I think the hardest thing is deep in my heart of hearts, I never really wanted it to end. So it’s always difficult to kind of shape that. So I think I’m quite happy with the end result that he’s alive somewhere and I get to hold onto that. And you never know what’ll happen.”
Talk is all around about bringing 24 back again… (26:23 )
“Well I think they will. And again, you have to understand and I’ve said it from the very beginning, the idea is extraordinary – utilizing time in the context of a thriller as one of the instigators of that thrilling experience. So that as the clock’s ticking down, you just inherently panic because you know something’s going to happen. I thought that was incredibly clever and very smart. I think it’s a phenomenal idea and can apply to a variety of professions as well. I think for the idea to survive you would have to recast it and create a new set of characters, a new set of circumstances that would be fresh for an audience.

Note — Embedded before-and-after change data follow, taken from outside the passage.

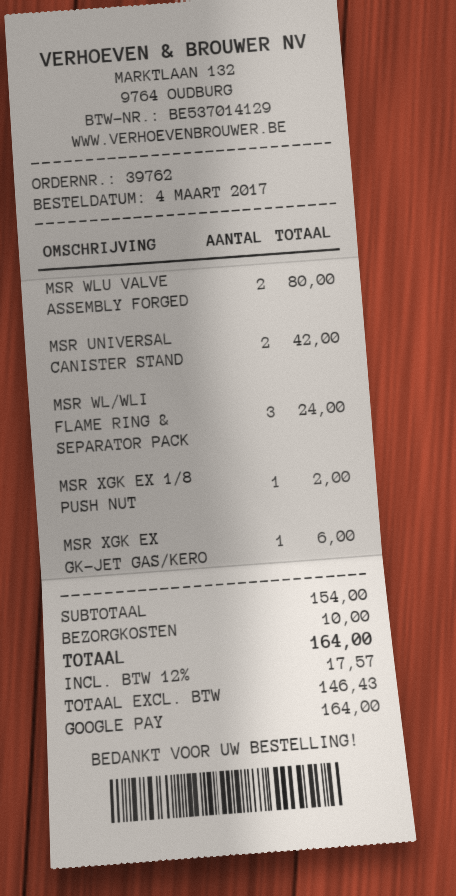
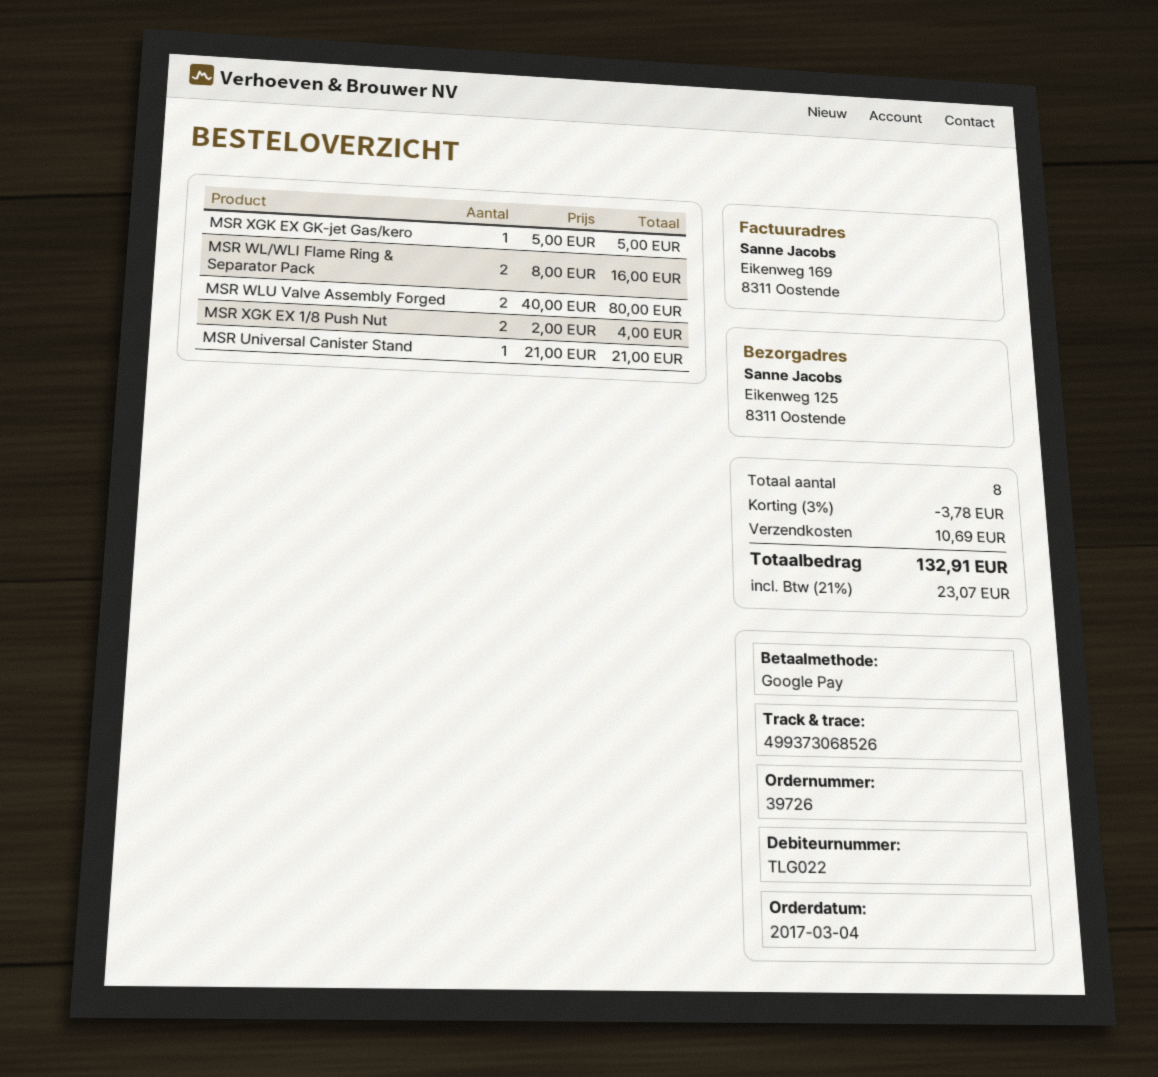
order number: 39762 -> 39726
MSR UNIVERSAL CANISTER STAND: 2 for 42.00 -> 1 for 21.00
MSR WL/WLI FLAME RING & SEPARATOR PACK: 3 for 24.00 -> 2 for 16.00
MSR XGK EX 1/8 PUSH NUT: 1 for 2.00 -> 2 for 4.00
MSR XGK EX GK-JET GAS/KERO: 1 for 6.00 -> 1 for 5.00
discount: none -> 3% = 3.78
shipping: 10.00 -> 10.69
tax: 12% = 17.57 -> 21% = 23.07
total: 164.00 -> 132.91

I think they are in fact talking about doing that and I wish them the best of luck with it. And again, I’ve always felt the idea was extraordinary.”
For so many people, you and Jack Bauer and 24 are inseparable. (27:32)
“Well, and I am incredibly grateful for that sentiment, but I can tell you that the Star Trek films did very well. And there are many other circumstances where given enough time, a new audience can be discovered and an old audience will come back. 24 was one of the great blessings of my life and my career. It changed my life, it changed my families life. Having had that kind of an opportunity, and I’ve said it all along, there’s so many fantastic actors out there… If they do in fact do it, I hope someone has as wonderful an experience doing that as I did.”
What do you think the legacy of this character is? Having a character like Jack Bauer on the pop culture landscape. (28:29)
“In reality it’s a television show. There were different times where for better and certainly for worse where it got confused as not being part of the pop culture, but as kind of a reflection on what America thinks we should be handling certain circumstances with. And that was never our desire.
Our desire was to create heightened drama and a heightened experience that was visceral and exciting. We were not trying to create foreign policy and how we think things should be handled. I’m a firm believer in due process, I do not believe people should have their knees shot out in an interview, but it’s great television. And I hope one day it is viewed for that.”
Thank you Kiefer
Thank you so much, it was a real pleasure.